A Modified Polyethylenimine for Light-Triggered DNA Release
Rachel G. Handwerger, Bioengineering, University of Pennsylvania, 1150 Vagelos Labs, 3340 Smith Walk, Philadelphia, PA 19104, Moon-Suk Kim, Medicinal Science, Korea Research Institute of Chemical Technology, Yuseong, Daejeon, 305-600, South Korea, and Scott L. Diamond, Chemical and Biomolecular Engineering, University of Pennsylvania, 1024 Vagelos Research Labs, 3340 Smith Walk, Philadelphia, PA 19104.

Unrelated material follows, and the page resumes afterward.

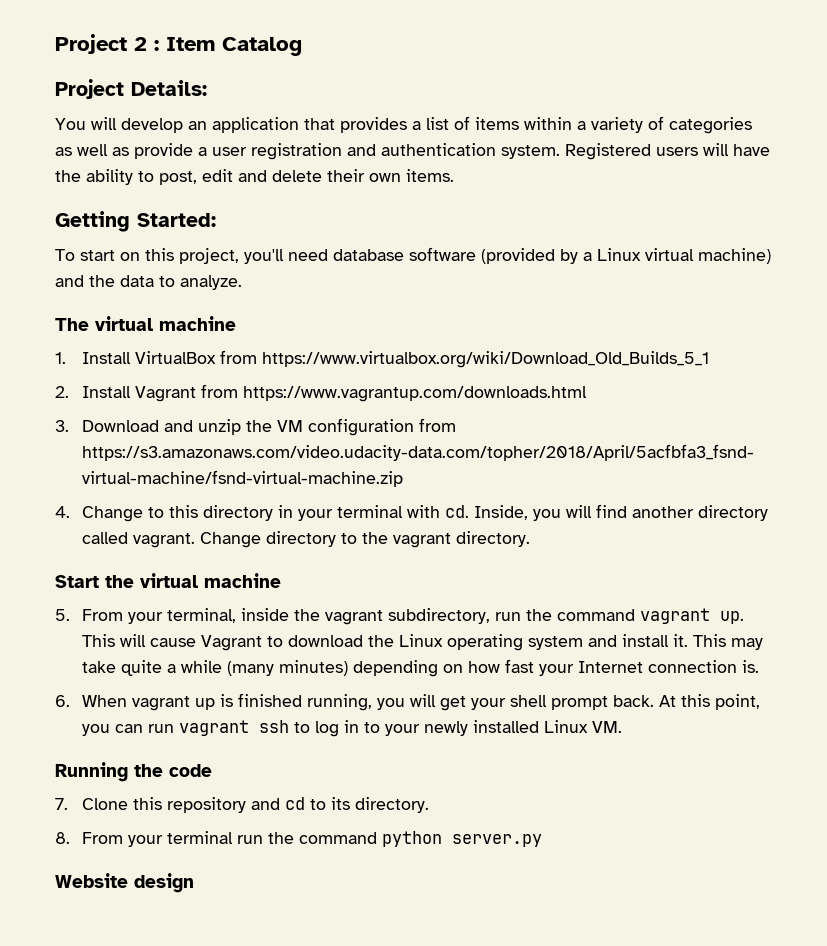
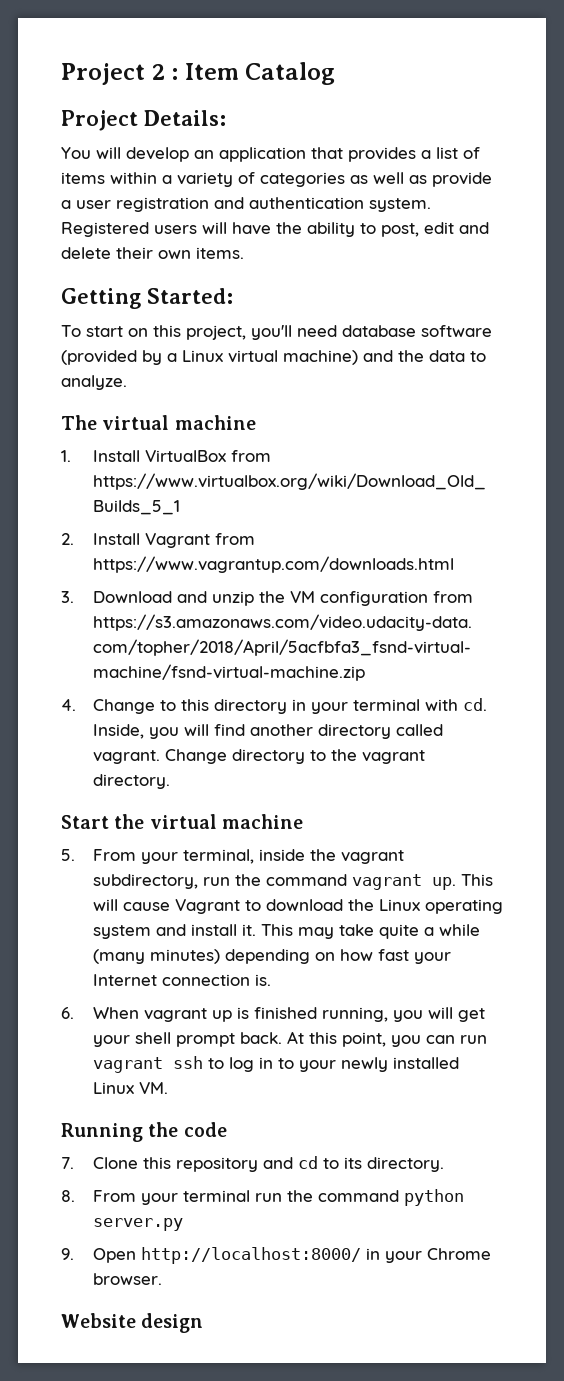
(543, 840) none -> [61,1247,491,1264] [92,1273,162,1285] // 9. Open http://localhost:8000/ in your Chrome browser.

Viruses protect their genome and after endosome escape can disassemble to release their genetic contents. These two functions of protection and triggered-release are competing functionalities that have been difficult to engineer into nonviral transfection reagents. In order to mimic viral condensation of DNA, packaging and protection, and triggered release, we have designed a novel photolabile monomer, P25M, for plasmid DNA (pDNA) delivery. P25M was synthesized via a 6-step reaction scheme and consists of three functional domains: 1) a cationic domain of 25 kDa polyethylenimine (PEI) to electrostatically condense the pDNA; 2) a polymerizable domain (a methacrylamide moiety) for crosslinking the pDNA within the polyplex; and 3) a photolabile nitrobenzyl domain for triggered release by 365 nm light (Fig. 1). The formation of P25M was verified through 1H NMR. In addition to establishing the chemical structure, the functionality of each domain was verified. HPLC studies showed that upon exposure to 365 nm light (time = 4 min, distance = 20 cm), P25M (retention time = 0.99 min) was cleaved into two products (retention time = 0.34 and 1.85 min). Similar results were also found after P25M had been polymerized with VA-044, an azo-initiator. Agarose gels confirmed that P25M, essentially a modified PEI, condensed pDNA when the N/P ratio was ³ 4. Dynamic light scattering confirmed that these polyplexes were suitable for in vitro transfection (polyplex diameter < 500 nm) both before and after polymerization with VA-044 and overnight incubation in 150 mM NaCl. Finally, heparin challenge with agarose gels confirmed that once polymerized, the polyplexes retained the pDNA. This was true for three different polymerizing agents, VA-044, ammonium persulfate, and Grubb's 2nd generation catalyst. Unpolymerized polyplexes were unable to resist pDNA release in the heparin challenge. Preliminary transfection experiments showed that the polyplexes were able to transfect two different cell lines (BAEC and CHO-K1). The goal of this work is to create vehicles for spatial, temporal, and metered delivery of DNA.